Given records -
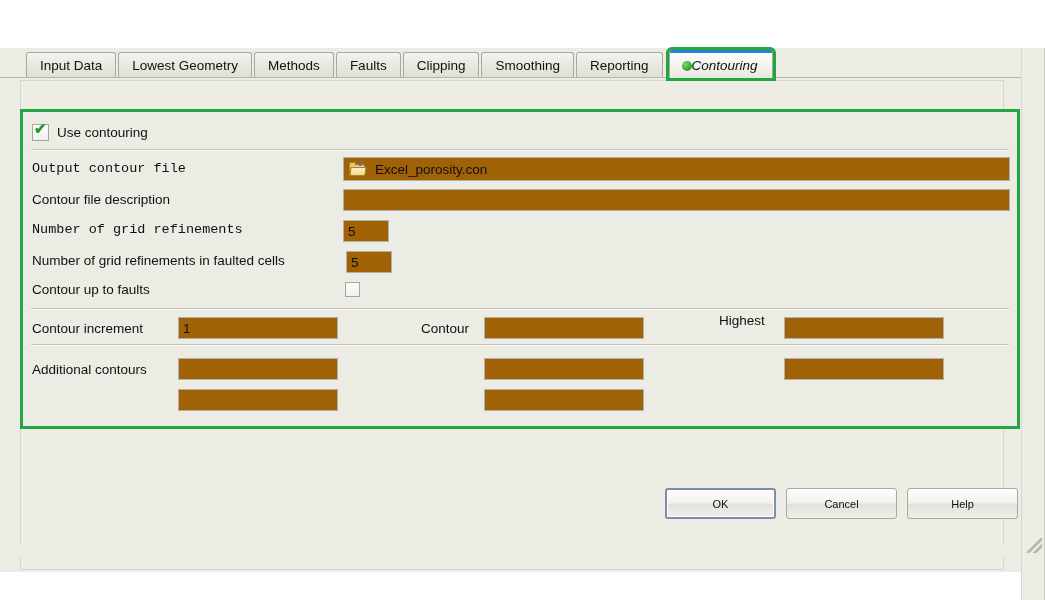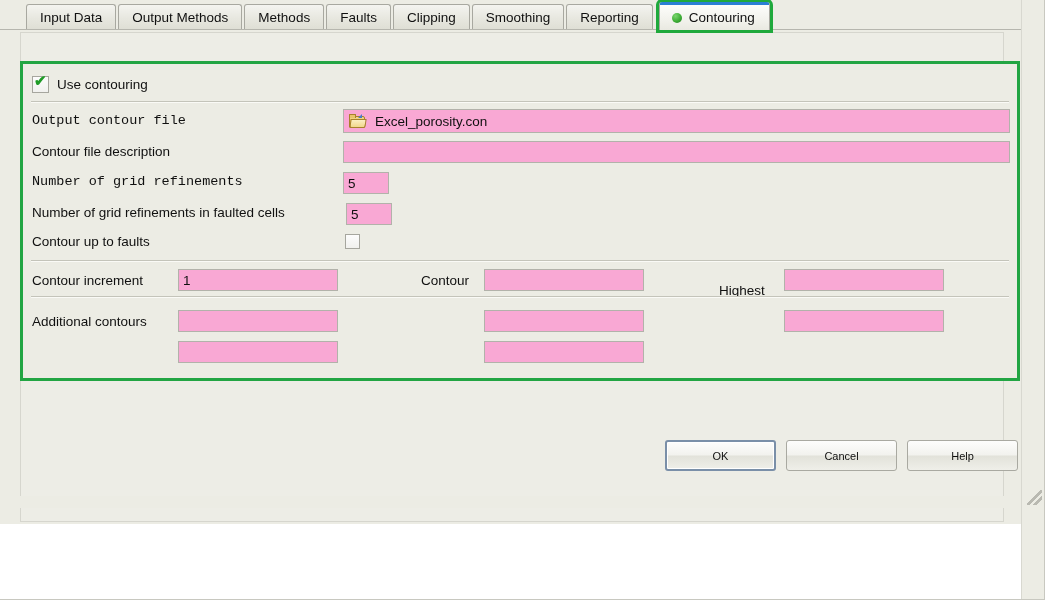--- a/index.html
+++ b/index.html
@@ -22,6 +22,7 @@
     height: 508px;
     background: #ECECE4;
     box-sizing: border-box;
+    margin-top: 48px;
   }
 
   

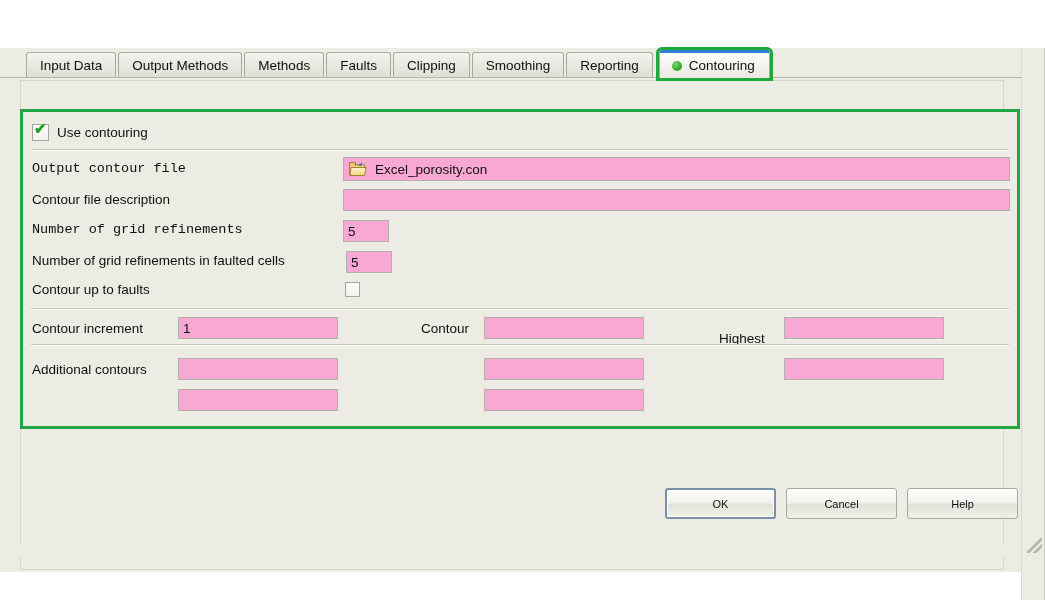--- a/index.html
+++ b/index.html
@@ -301,7 +301,7 @@
 
   <div class="tab-strip">
     <div class="tab"><span>Input Data</span></div>
-    <div class="tab"><span>Output Methods</span></div>
+    <div class="tab"><span>Lowest Geometry</span></div>
     <div class="tab"><span>Methods</span></div>
     <div class="tab"><span>Faults</span></div>
     <div class="tab"><span>Clipping</span></div>

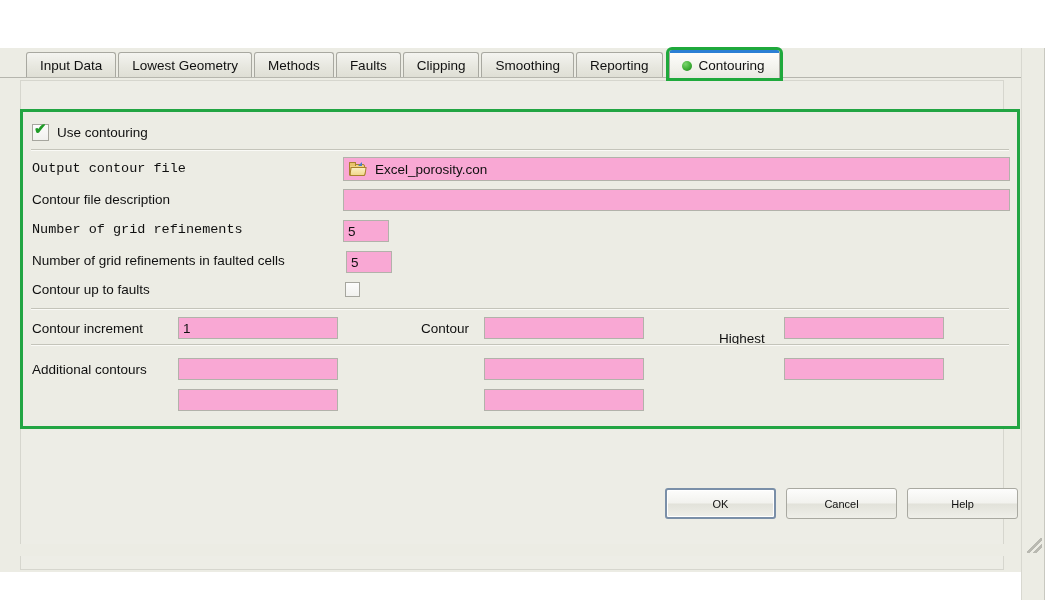--- a/index.html
+++ b/index.html
@@ -66,8 +66,8 @@
     z-index: 5;
     display: flex;
     align-items: center;
-    gap: 7px;
     padding: 0 14px 0 12px;
+    font-style: italic;
   }
   .tab-dot {
     width: 10px;

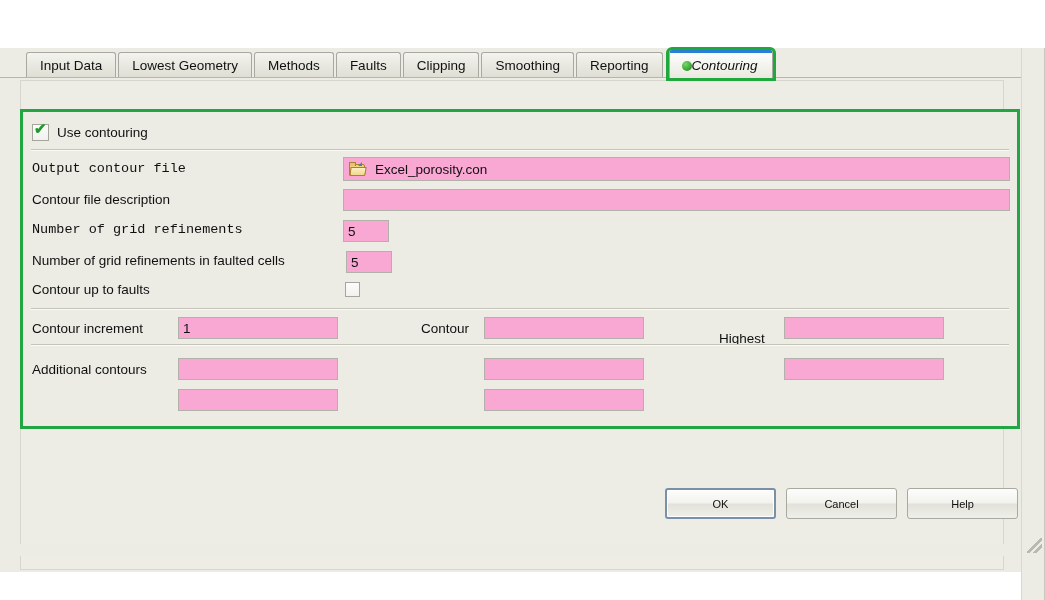--- a/index.html
+++ b/index.html
@@ -163,7 +163,7 @@
   
   .field {
     position: absolute;
-    background: #f9a8d4;
+    background: #a16207;
     border: 1px solid #B2B2AA;
     box-sizing: border-box;
     height: 22px;

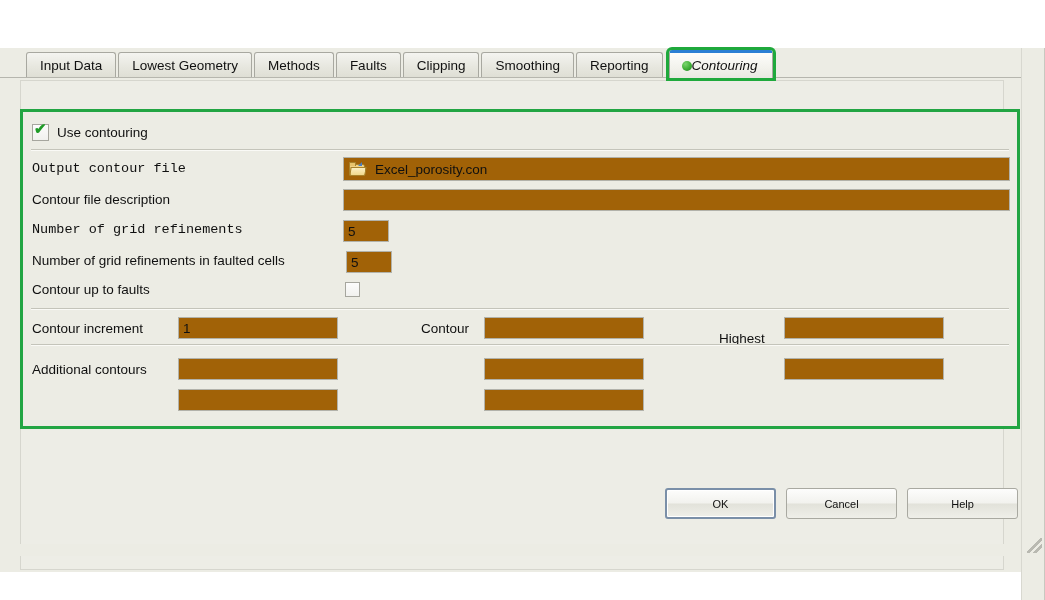--- a/index.html
+++ b/index.html
@@ -357,7 +357,7 @@
         <div class="label" style="left:398px; top:209px;">Contour</div>
         <div class="field" style="left:461px; top:205px; width:160px;"></div>
 
-        <div class="label" style="left:696px; top:219px;">Highest</div>
+        <div class="label" style="left:696px; top:201px;">Highest</div>
         <div class="field" style="left:761px; top:205px; width:160px;"></div>
 
         <div class="sep" style="top:232px;"></div>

Prompt - Copy out each line of the records where the word "Highest" appears.

Solution -
-        <div class="label" style="left:696px; top:219px;">Highest</div>
+        <div class="label" style="left:696px; top:201px;">Highest</div>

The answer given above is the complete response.